Memory of the lost
C'est marrant, tu sais reconnaître la respiration de quelqu'un qui dort. Surtout quand son souffle est contre ta peau. À peine te décales-tu légèrement que tu sens le poids de Constantine basculer et tu t'arranges pour le réceptionner tête sur tes cuisses. Tu ne peux plus récupérer ton café dans cette position. Il doit être froid comme pas permis, comme ce qui reste du sien. Finalement, ce n'est pas bien gênant de ne pas avoir fait de déca. Tu jettes ton mégot à proximité et il rate ton cendar. Bien tenté, tant pis.
Tu as fini par te taire, tu ne sais plus exactement quand ; du moins, ta voix n'emplit plus la pièce, à défaut de cesser de résonner dans ton propre crâne. Ta main hésite, puis vient caresser ses mèches blondes, le bout de tes doigts logé contre ses tempes, effleurant le sommet du pavillon de son oreille. Cela fait bien longtemps que tu n'as plus déclenché de catastrophe par ce simple geste, or c'est resté gravé dans ta mémoire musculaire, dans ce petit spasme de recul avant de donner suite à tes intentions.
Des pensées fugaces et insensées te traversent l'esprit à ce propos.

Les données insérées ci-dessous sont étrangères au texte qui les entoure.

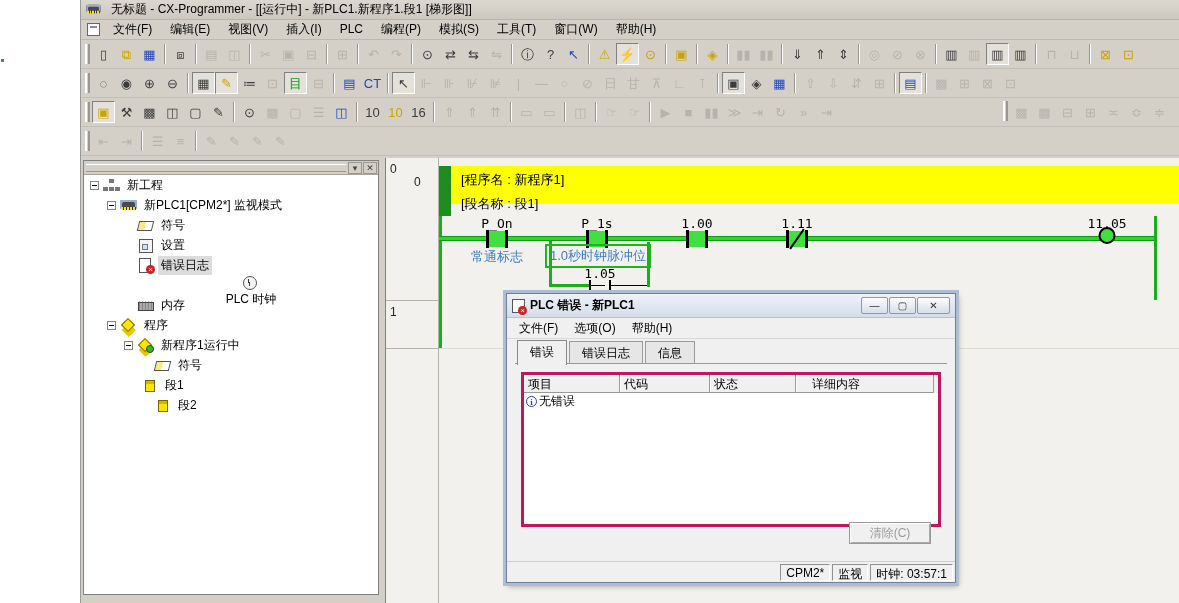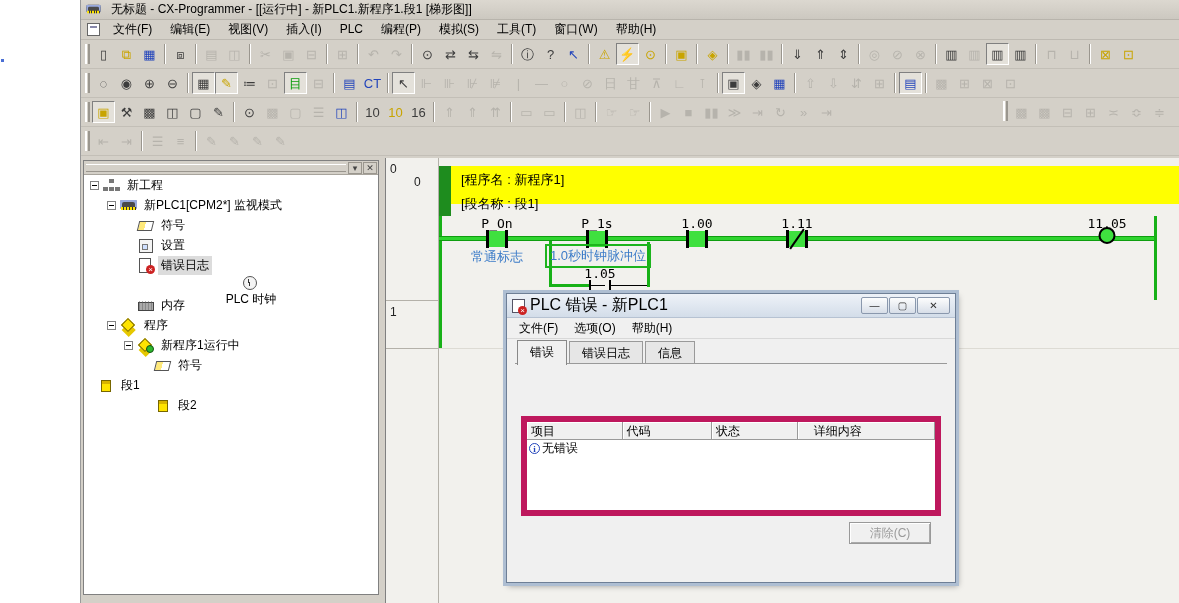"PLC 错误 - 新PLC1" .dlg-title .txt { font-size: 16px -> 12px; font-weight: none -> bold }
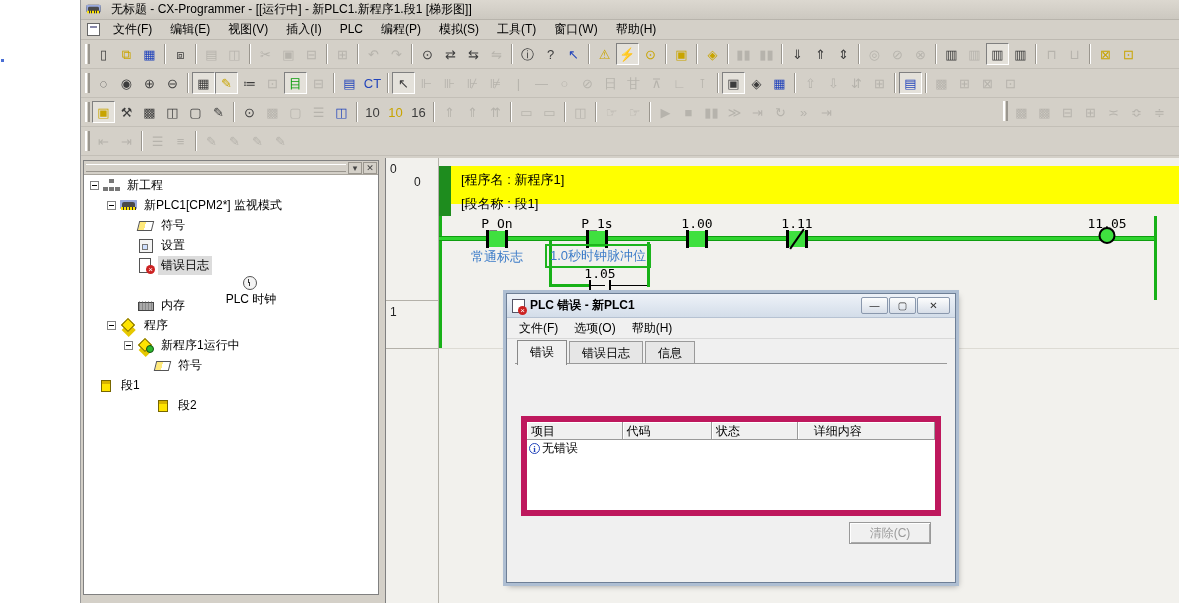"段1" div.trow { margin-left: none -> 44px }
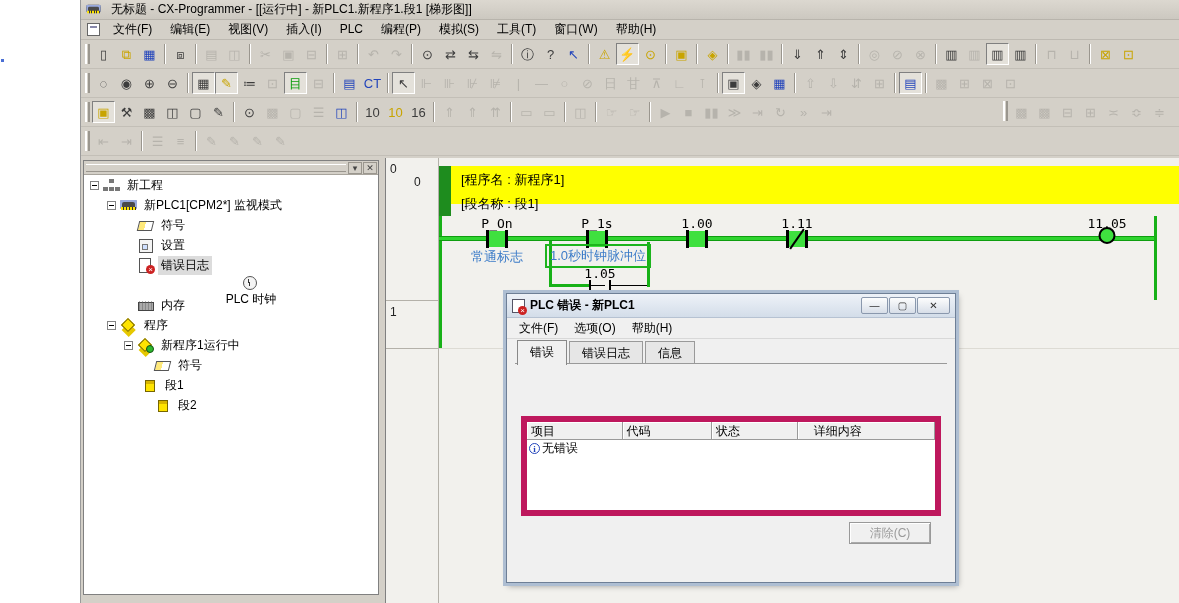"项目" .dlg-listwrap { border: 6px solid #be185d -> 3px solid #be185d; height: 100px -> 155px; margin-top: 44px -> none }
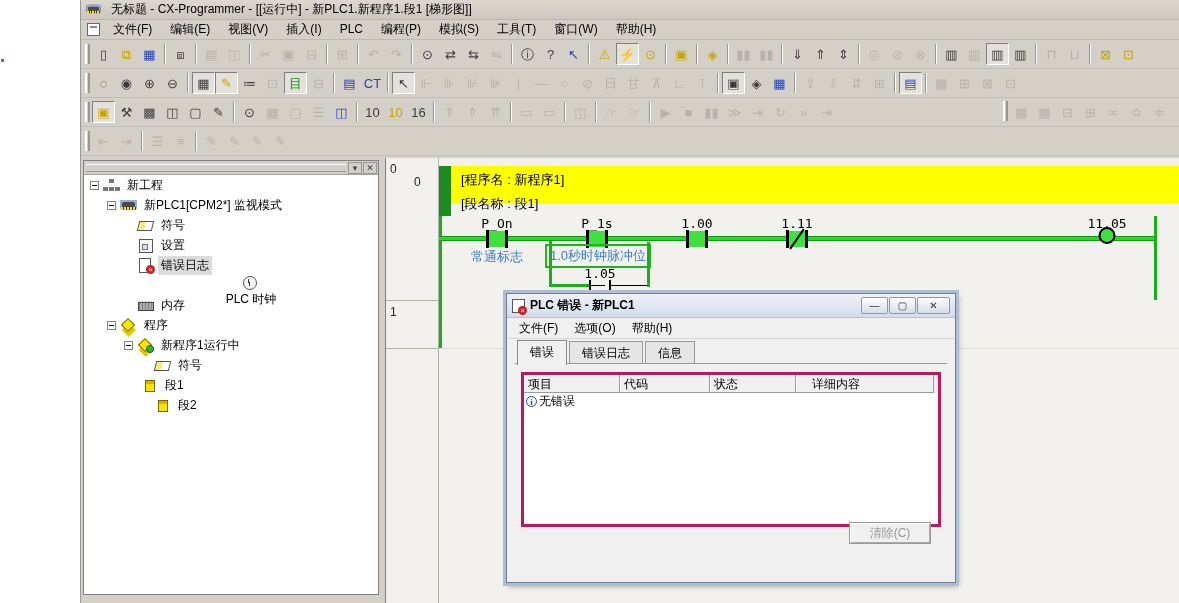"CPM2*" div.dlg-status { html: none -> <div> <span>CPM2*</span> <span>监视</span> <span>时钟: 03:57:1</span> </div> }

Tu imagines ce que ça serait, de déclencher ton don nécromantique maintenant. Tu en viens à regretter de n'avoir su affiner beaucoup plus ta méthode depuis
la dernière fois, car en l'état tu es toujours bien assez lucide pour t'en empêcher : rien de meilleur ne pourra en sortir. Rien de constructif. Rien d'apaisant.
Et tu y perdrais tellement plus que dix années cette fois.Tu repenses au passé. Ta mentore aimait à croire que vos pouvoirs conjugués pourraient un jour servir à la guérison des maux du corps comme de l'esprit, si tant est que vous peaufiniez votre art. Si tant est que vous maîtrisiez leurs effets pervers.
Tes aspirations n'ont jamais été d'une telle noblesse, il s'agissait comme toujours avant tout de te servir
toi, de régler
tes problèmes. Pourtant elle fermait les yeux ; c'était son paradoxe. Elle, si rigoureuse et intransigeante quand il s'agissait de fabrication de potions, s'avérait moralement tellement plus grise à propos de vos quêtes respectives de
contrôle.
Et comme d'habitude tu étais toujours bien à la traîne derrière elle. Pour qu'au final elle n'ait jamais atteint son objectif, à ta connaissance. Le jour où elle a disparu, il y avait la tristesse, bien sûr, mais aussi le sentiment d'abandon. Elle était la seule à entretenir cette lueur d'espoir qu'il puisse y avoir une fin positive à tes erreurs. Tu pensais t'en foutre jusqu'à ce qu'elles s'éteignent toutes les deux.
T'en es loin. T'es si loin. Tu fixes le soleil depuis de trop longues minutes, tu t'en crames les rétines. Ça ne rallume pas cette fameuse lueur, d'un jour réparer ce que tu as brisé. De pouvoir faire amende honorable. Tu doutes pouvoir t'aider toi-même, alors les autres ? Tu as sur tes genoux la preuve morte de ton impuissance. Qui te reproche de t'accrocher quand même et il a peut-être raison, mais comment lui dire que tu ne peux pas, après tout ce que tu as sacrifié ?
Après l'avoir sacrifié ?Rien ne tourne autour de toi. Mais toi aussi, tu es piégé dans cette vision personnelle, égocentrique des choses. C'est la nature humaine, tu veux y faire quoi ? À part dormir, toi aussi, sans doute.
Peut-être bien qu'au réveil, vous serez deux à en raconter un peu plus. Plus sûrement, vous garderez vos chapitres douloureux pour vous. Ou bien irez-vous les confier à quelqu'un d'autre mais hé ; ni toi ni lui n'irez jamais voir de psy et c'est un comble, hormis les barmen et barmaids.
Tu fermes les yeux en concluant que tu paieras vos deux séances demain.